Circus Beserkus: Alejando Jodorowsky’s Santa Sangre (1989) – Blu-ray review
Rule #1 in the on-screen depiction of madness: it helps if the film looks as if it’s been made by a madman.
(Alejandro Jodorowsky, 1989)
All film critics play a game, whether intentionally or not, that involves classifying a film against what’s come before. Sometimes, it’s easy: if it’s got cowboys, you’re watching a Western; if they shoot a laser gun, it’s sci-fi. At other times, the references get more obscure. Santa Sangre has been compared Fellini, Bunuel and weirdo 1950s horror flicks like The Hands Of Orloc. All of these comparisons are apt, yet they mask what the critics really want to say. Namely, that Santa Sangre cannot be classified, except under the “did I really just watch that?” file.
It begins with a man, Fenix, in an insane asylum refusing to come down from the tree in his padded cell, and insisting on eating raw fish… and that’s the most sensible moment in the whole film. From there, the film flashes back to the man’s childhood in a circus, and forwards to his eventual escape from the asylum. The result is a steamy, seedy melodrama burnished with outré flourishes of horror, a telenovela drenched in blood and soaked in strangeness.

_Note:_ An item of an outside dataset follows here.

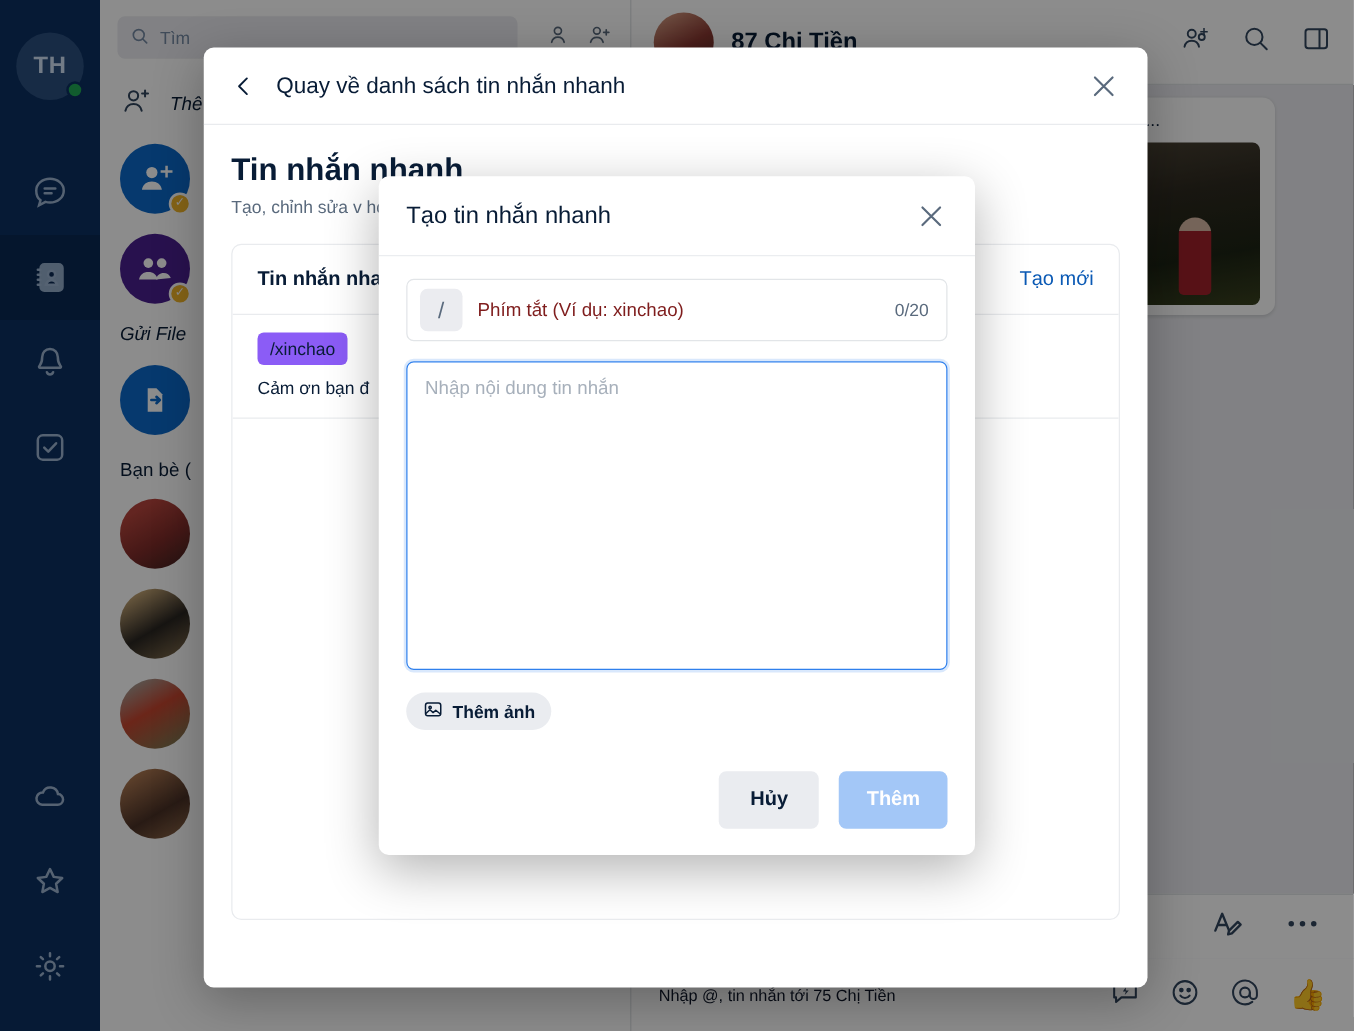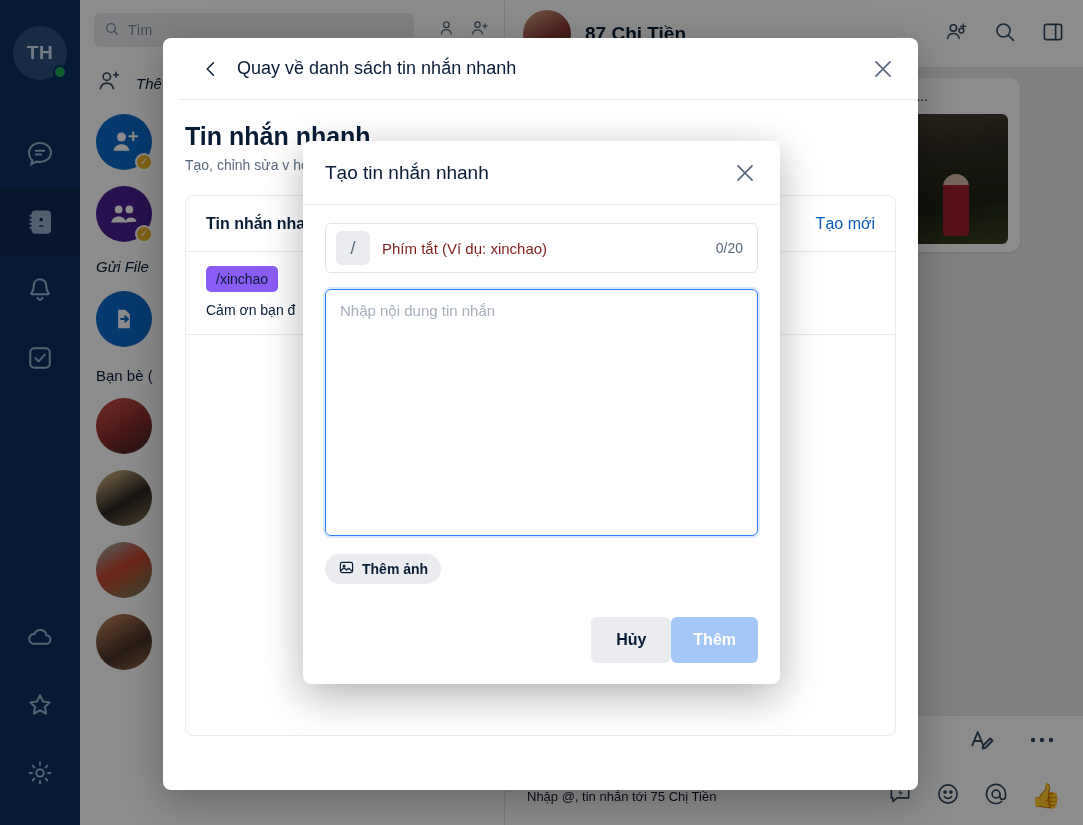"Quay về danh sách tin" .panel-head { margin-left: 16px -> none }
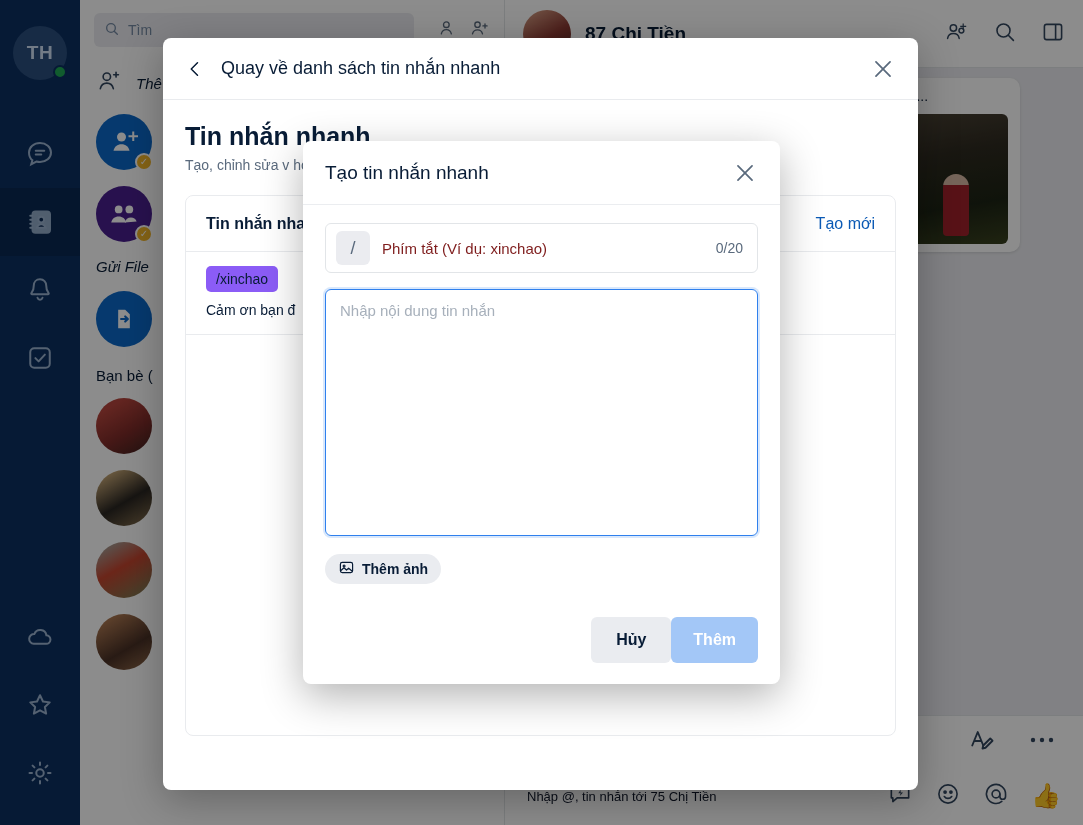"Hủy" .modal-foot { gap: none -> 16px }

Set partly in a circus, the film has a genuine freakshow sensibility – and Jodorowsky, as per habit, casts genuinely disabled actors, notably during a sequence in which a group of Downs Syndrome men are cajoled into taking drugs and sleeping with a prostitute. Exploitation, you might call it, except Jodorowsky’s sympathies are staunchly with the outsiders. He isn’t sensationalising, but creating a cinema of sensation.
Jodorowsky’s sinous camerawork only cuts away when the narrative warrants it, intent on showing things you’d probably never dreamed of – a Church built around a blood-filled bathing pool; or the funeral procession of an elephant, which is dropped into a garbage-filled ditch for the local beggars to feast on. The disconcerting mix of uncanny imagery and the palpable realism of the presentation instantly draws you into the film’s world. When a key character loses their arms, Jodorowsky places the actor in plain sight, daring you to spot how and where the arms have been hidden.

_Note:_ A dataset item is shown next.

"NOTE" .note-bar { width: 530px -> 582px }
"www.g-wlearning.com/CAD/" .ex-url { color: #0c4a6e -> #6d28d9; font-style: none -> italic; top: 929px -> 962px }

For all the shock value, though, there’s purpose too: a rigorously pursued tale of familial dysfunction, religious mania and resultant madness. The sunlit, carnivalesque exuberance of the flashback gives way to claustrophobic interiors, nightmarish night-time visions of perverts ripping their own ears off and a suffocating stalk ‘n’ slash narrative.
Admittedly, the film suffers slightly in its second half; just as Fenix’s youth casts a pall over his subsequent life, how can Jodorowsky eclipse the bravura brilliance of his opening? The material risks becoming almost normal (well, as normal as a story about a man browbeaten into becoming a killer by his mad mother can be) and it’s a shame that the film’s extraordinary symbolism amounts to little more than a Freudian freak-out. Even so, Santa Sangre makes most ‘cult’ films look like the work of lazy, self-conscious amateurs; this is the real deal.